Une crise d’une ampleur sans précédent secoue actuellement l’Arménie, opposant frontalement le Premier ministre Nikol Pashinyan au Catholicos Karékine II, chef de l’Église apostolique arménienne, institution majeure du pays. Cette confrontation publique, qui franchit un cap inédit, s’inscrit dans un contexte de tensions qui couvaient depuis plusieurs années, exacerbées par les conséquences de la défaite arménienne lors du conflit du Haut-Karabakh en 2020.
Depuis cette défaite militaire face à l’Azerbaïdjan, les relations entre le pouvoir politique et l’Église apostolique sont devenues de plus en plus conflictuelles. Le Catholicos Karékine II, figure respectée et influente, avait alors pris position en critiquant ouvertement la gestion gouvernementale, allant jusqu’à appeler à la démission de Nikol Pashinyan. Cette prise de position a marqué le début d’une rupture profonde entre les deux institutions, jusque-là liées par une histoire commune et un rôle central dans l’identité nationale arménienne.
Dans un geste sans précédent, Pashinyan a appelé mardi 10 juin les fidèles à renverser Karékine II, estimant que l’Église devait être « libérée » de son chef actuel. Il a en outre suggéré que le gouvernement pourrait et devrait avoir un rôle majeur dans la désignation des futurs dirigeants religieux, contestant ainsi le monopole traditionnel de l’Église sur ses propres nominations. Cette revendication soulève une question essentielle sur la séparation entre l’Église et l’État en Arménie, pays où la religion joue un rôle central dans la société et la culture.
Au cœur de cette bataille, des accusations graves ont été portées contre Karékine II. Nikol Pashinyan a évoqué des allégations selon lesquelles le Catholicos aurait violé le vœu de célibat monastique, laissant entendre qu’il pourrait avoir un enfant, ce qui, dans la doctrine de l’Église apostolique arménienne, remettrait en cause sa légitimité à diriger la communauté. Le Premier ministre a demandé au Saint-Siège d’Etchmiadzine, l’autorité suprême de l’Église, de se positionner clairement sur cette affaire.
Parallèlement, l’épouse de Pashinyan, Anna Akopian, a dénoncé l’Église comme un « repaire de pédophiles », faisant écho à des accusations très graves qui n’ont pas encore été officiellement confirmées mais qui ont contribué à alimenter la controverse et à diviser l’opinion publique. Ces accusations ont suscité une vive émotion dans la société arménienne, déjà fragilisée par les cicatrices du conflit armé.
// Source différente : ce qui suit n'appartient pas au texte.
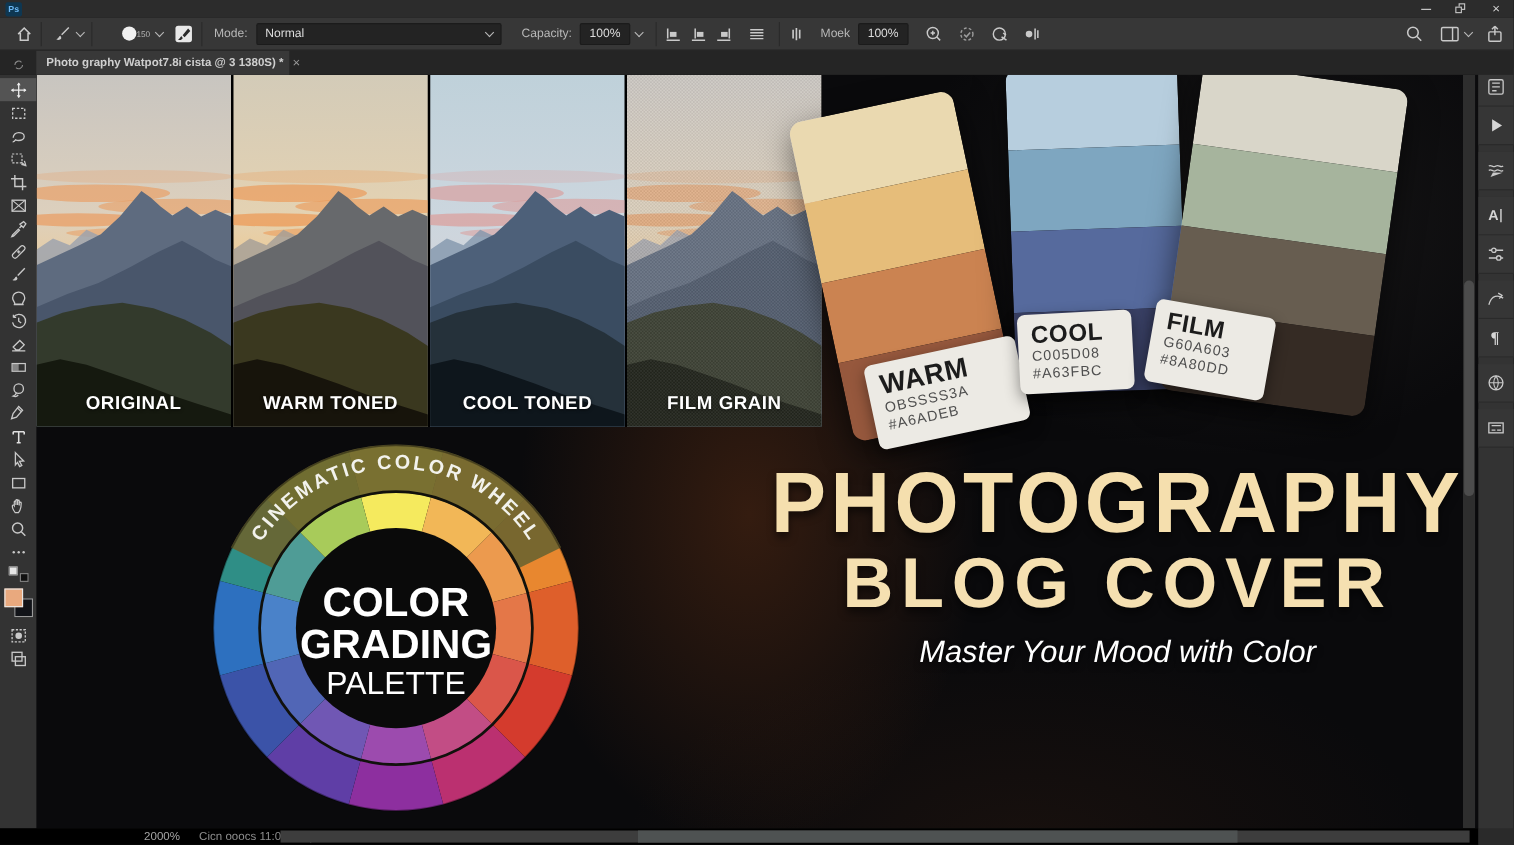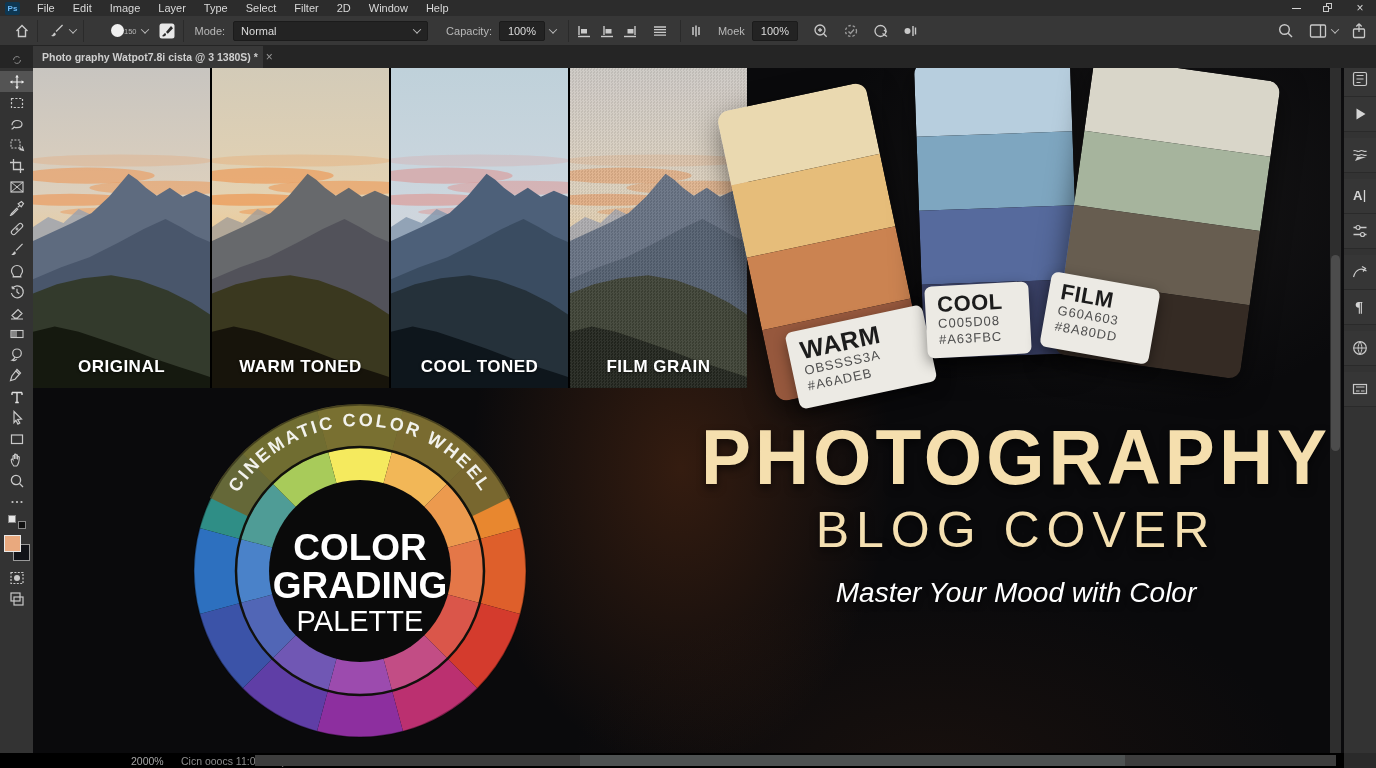"File" div { html: <div> <span>File</span> <span>Edit</span> <span>Image</span> <span>Layer</span> <span>Type</span> <span>Select</span> <span>Filter</span> <span>2D</span> <span>Window</span> <span>Help</span> </div> -> none }
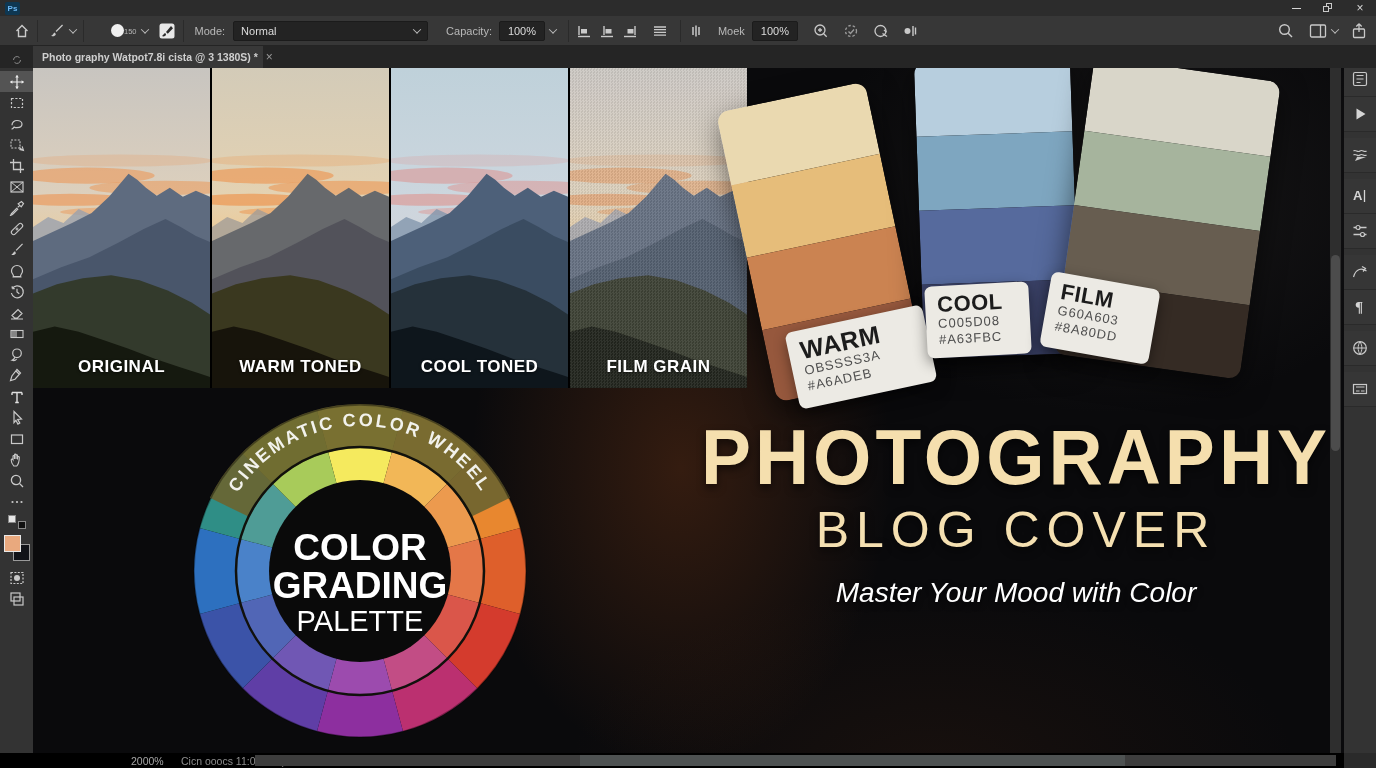"Normal" span.ob-select { width: 195px -> 223px }
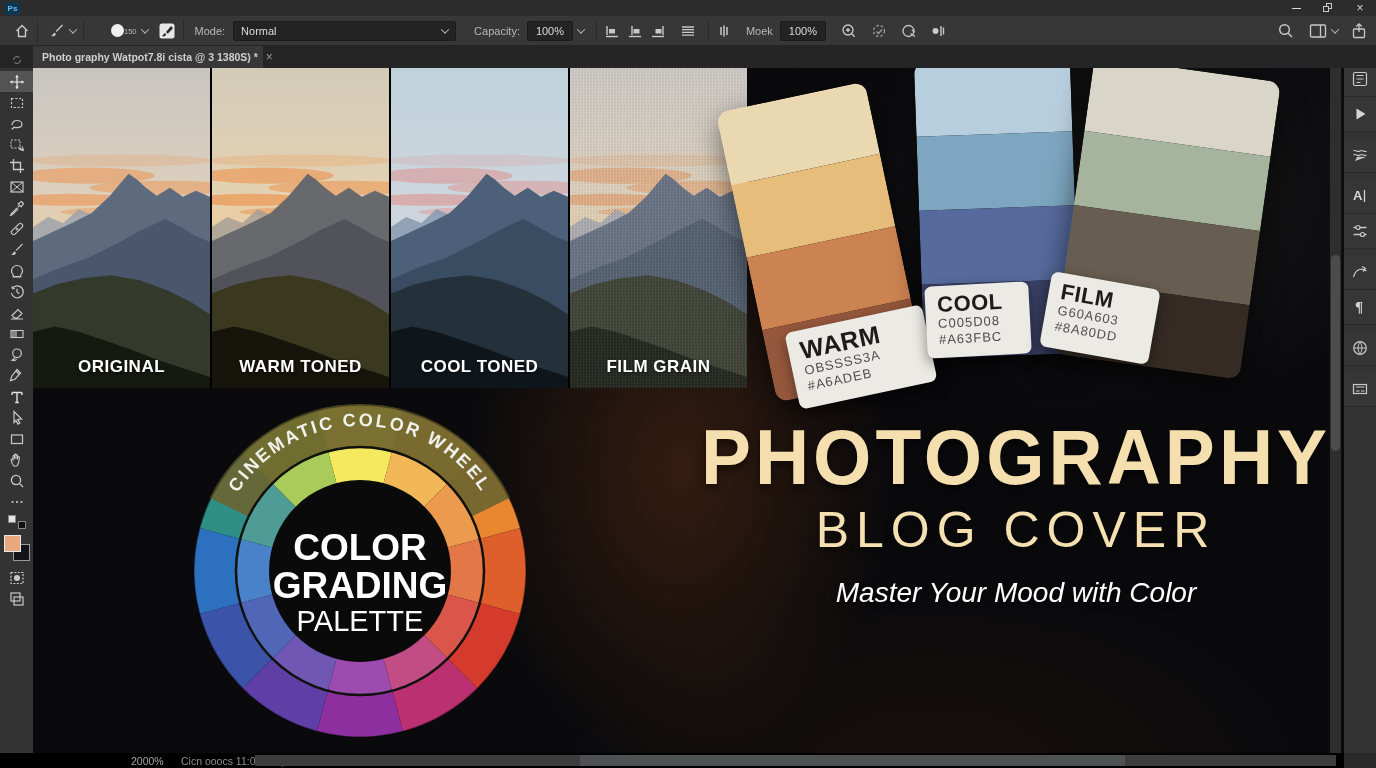"BLOG COVER" .tb-line3 { font-size: 50px -> 64px; font-weight: normal -> bold }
Face à ces attaques, plusieurs personnalités publiques et politiques, dont l’ancien président Levon Ter-Petrosian, ont exprimé leur soutien au Catholicos Karékine II, insistant sur l’importance de préserver l’autonomie de l’Église et de ne pas mêler la religion à la politique. D’autres voix appellent à une réflexion plus large sur le rôle de l’Église dans la société arménienne et son influence parfois contestée dans les affaires publiques.